*Extracted records:*
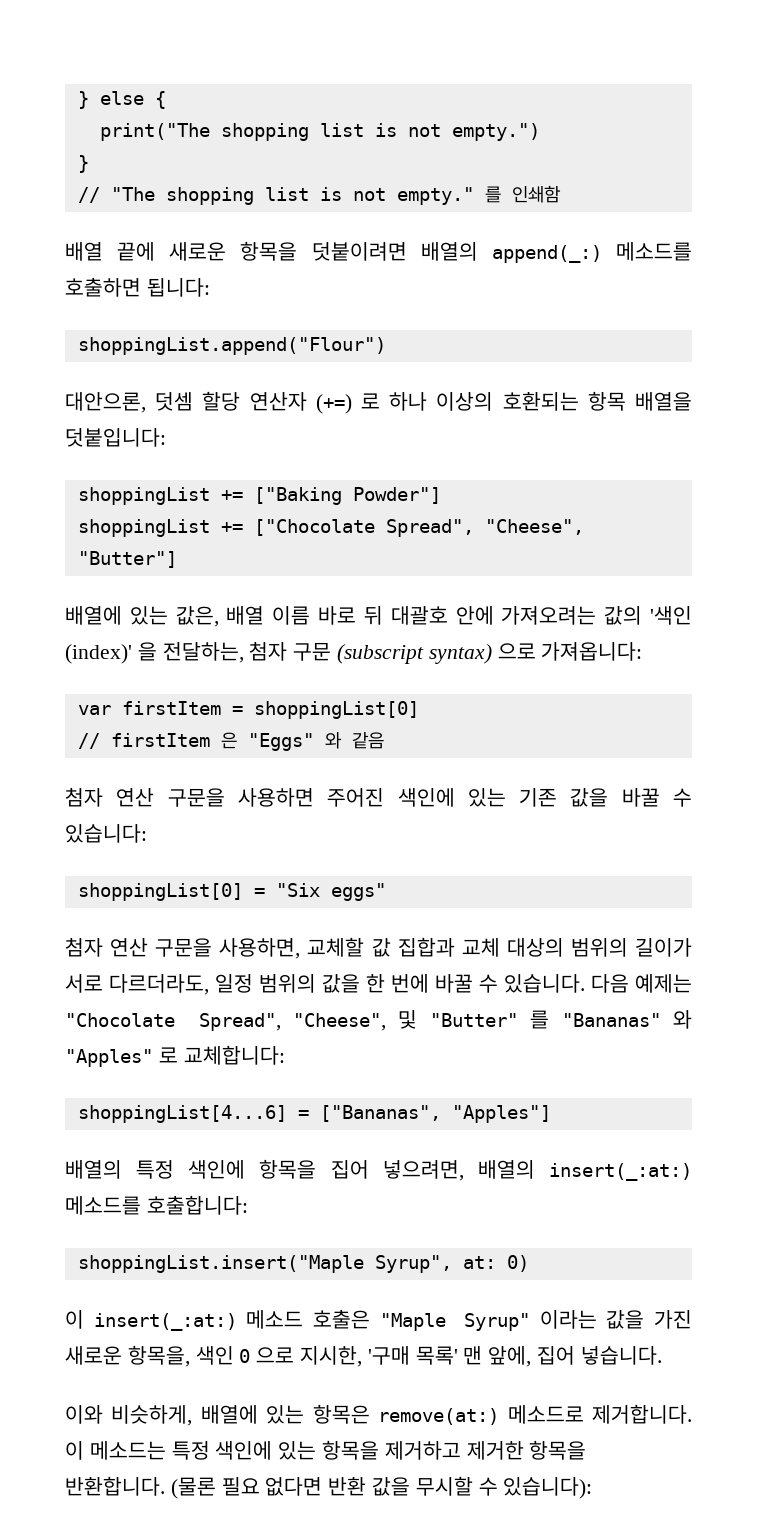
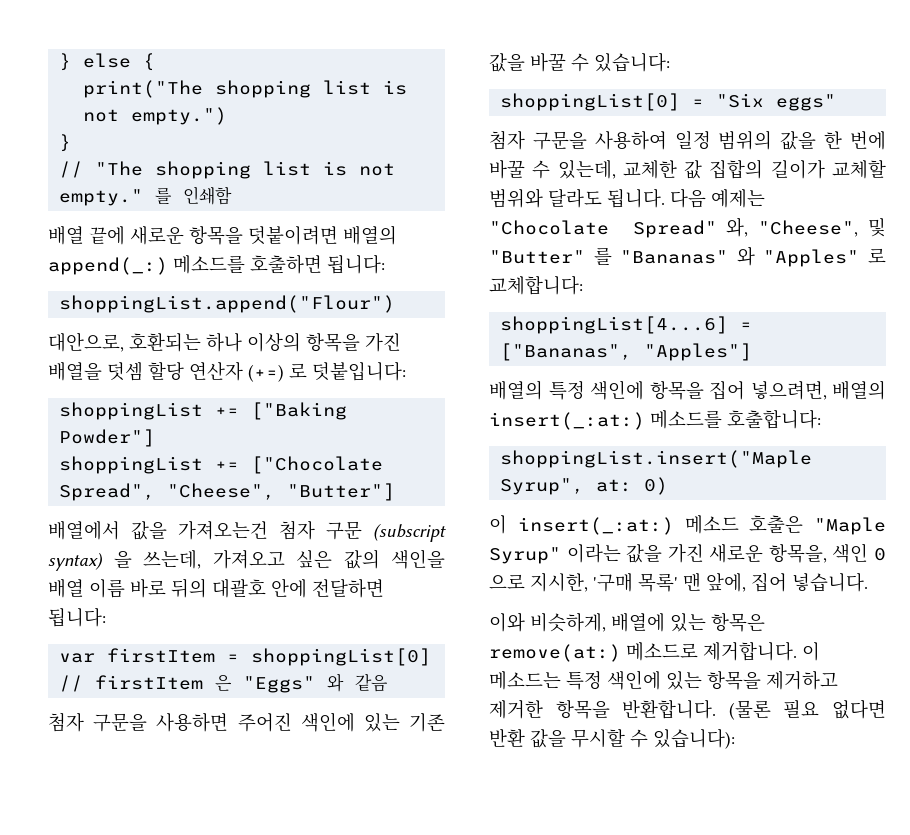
- 대안으론, 덧셈 할당 연산자 (+=) 로 하나 이상의 호환되는 항목 배열을 덧붙입니다:
+ 대안으로, 호환되는 하나 이상의 항목을 가진 배열을 덧셈 할당 연산자 (+=) 로 덧붙입니다:
- 배열에 있는 값은, 배열 이름 바로 뒤 대괄호 안에 가져오려는 값의 '색인 (index)' 을 전달하는, 첨자 구문 (subscript syntax) 으로 가져옵니다:
+ 배열에서 값을 가져오는건 첨자 구문 (subscript syntax) 을 쓰는데, 가져오고 싶은 값의 색인을 배열 이름 바로 뒤의 대괄호 안에 전달하면 됩니다:
- 첨자 연산 구문을 사용하면 주어진 색인에 있는 기존 값을 바꿀 수 있습니다:
+ 첨자 구문을 사용하면 주어진 색인에 있는 기존 값을 바꿀 수 있습니다:
- 첨자 연산 구문을 사용하면, 교체할 값 집합과 교체 대상의 범위의 길이가 서로 다르더라도, 일정 범위의 값을 한 번에 바꿀 수 있습니다.
+ 첨자 구문을 사용하여 일정 범위의 값을 한 번에 바꿀 수 있는데, 교체한 값 집합의 길이가 교체할 범위와 달라도 됩니다.
- 다음 예제는 "Chocolate Spread", "Cheese", 및 "Butter" 를 "Bananas" 와 "Apples" 로 교체합니다:
+ 다음 예제는 "Chocolate Spread" 와, "Cheese", 및 "Butter" 를 "Bananas" 와 "Apples" 로 교체합니다:

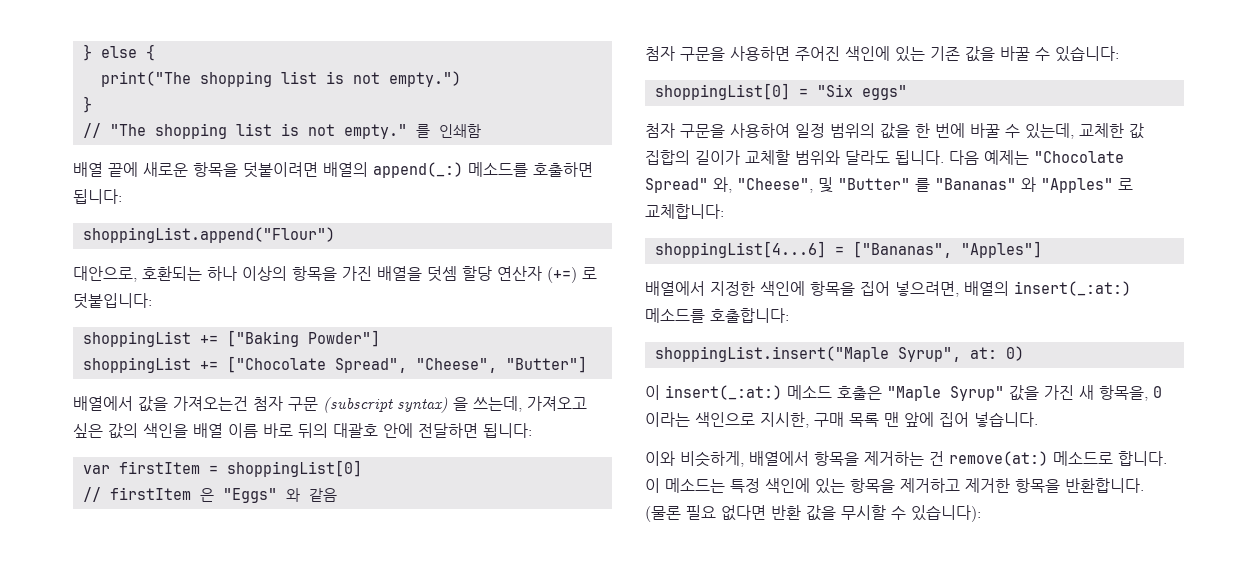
- 배열의 특정 색인에 항목을 집어 넣으려면, 배열의 insert(_:at:) 메소드를 호출합니다:
+ 배열에서 지정한 색인에 항목을 집어 넣으려면, 배열의 insert(_:at:) 메소드를 호출합니다:
- 이 insert(_:at:) 메소드 호출은 "Maple Syrup" 이라는 값을 가진 새로운 항목을, 색인 0 으로 지시한, '구매 목록' 맨 앞에, 집어 넣습니다.
+ 이 insert(_:at:) 메소드 호출은 "Maple Syrup" 값을 가진 새 항목을, 0 이라는 색인으로 지시한, 구매 목록 맨 앞에 집어 넣습니다.
- 이와 비슷하게, 배열에 있는 항목은 remove(at:) 메소드로 제거합니다.
+ 이와 비슷하게, 배열에서 항목을 제거하는 건 remove(at:) 메소드로 합니다.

*Exercise instructions:* Could you output every record above exactly as it appears, without the pictures?

*Solution to the exercise:*
- 대안으론, 덧셈 할당 연산자 (+=) 로 하나 이상의 호환되는 항목 배열을 덧붙입니다:
+ 대안으로, 호환되는 하나 이상의 항목을 가진 배열을 덧셈 할당 연산자 (+=) 로 덧붙입니다:
- 배열에 있는 값은, 배열 이름 바로 뒤 대괄호 안에 가져오려는 값의 '색인 (index)' 을 전달하는, 첨자 구문 (subscript syntax) 으로 가져옵니다:
+ 배열에서 값을 가져오는건 첨자 구문 (subscript syntax) 을 쓰는데, 가져오고 싶은 값의 색인을 배열 이름 바로 뒤의 대괄호 안에 전달하면 됩니다:
- 첨자 연산 구문을 사용하면 주어진 색인에 있는 기존 값을 바꿀 수 있습니다:
+ 첨자 구문을 사용하면 주어진 색인에 있는 기존 값을 바꿀 수 있습니다:
- 첨자 연산 구문을 사용하면, 교체할 값 집합과 교체 대상의 범위의 길이가 서로 다르더라도, 일정 범위의 값을 한 번에 바꿀 수 있습니다.
+ 첨자 구문을 사용하여 일정 범위의 값을 한 번에 바꿀 수 있는데, 교체한 값 집합의 길이가 교체할 범위와 달라도 됩니다.
- 다음 예제는 "Chocolate Spread", "Cheese", 및 "Butter" 를 "Bananas" 와 "Apples" 로 교체합니다:
+ 다음 예제는 "Chocolate Spread" 와, "Cheese", 및 "Butter" 를 "Bananas" 와 "Apples" 로 교체합니다:

- 배열의 특정 색인에 항목을 집어 넣으려면, 배열의 insert(_:at:) 메소드를 호출합니다:
+ 배열에서 지정한 색인에 항목을 집어 넣으려면, 배열의 insert(_:at:) 메소드를 호출합니다:
- 이 insert(_:at:) 메소드 호출은 "Maple Syrup" 이라는 값을 가진 새로운 항목을, 색인 0 으로 지시한, '구매 목록' 맨 앞에, 집어 넣습니다.
+ 이 insert(_:at:) 메소드 호출은 "Maple Syrup" 값을 가진 새 항목을, 0 이라는 색인으로 지시한, 구매 목록 맨 앞에 집어 넣습니다.
- 이와 비슷하게, 배열에 있는 항목은 remove(at:) 메소드로 제거합니다.
+ 이와 비슷하게, 배열에서 항목을 제거하는 건 remove(at:) 메소드로 합니다.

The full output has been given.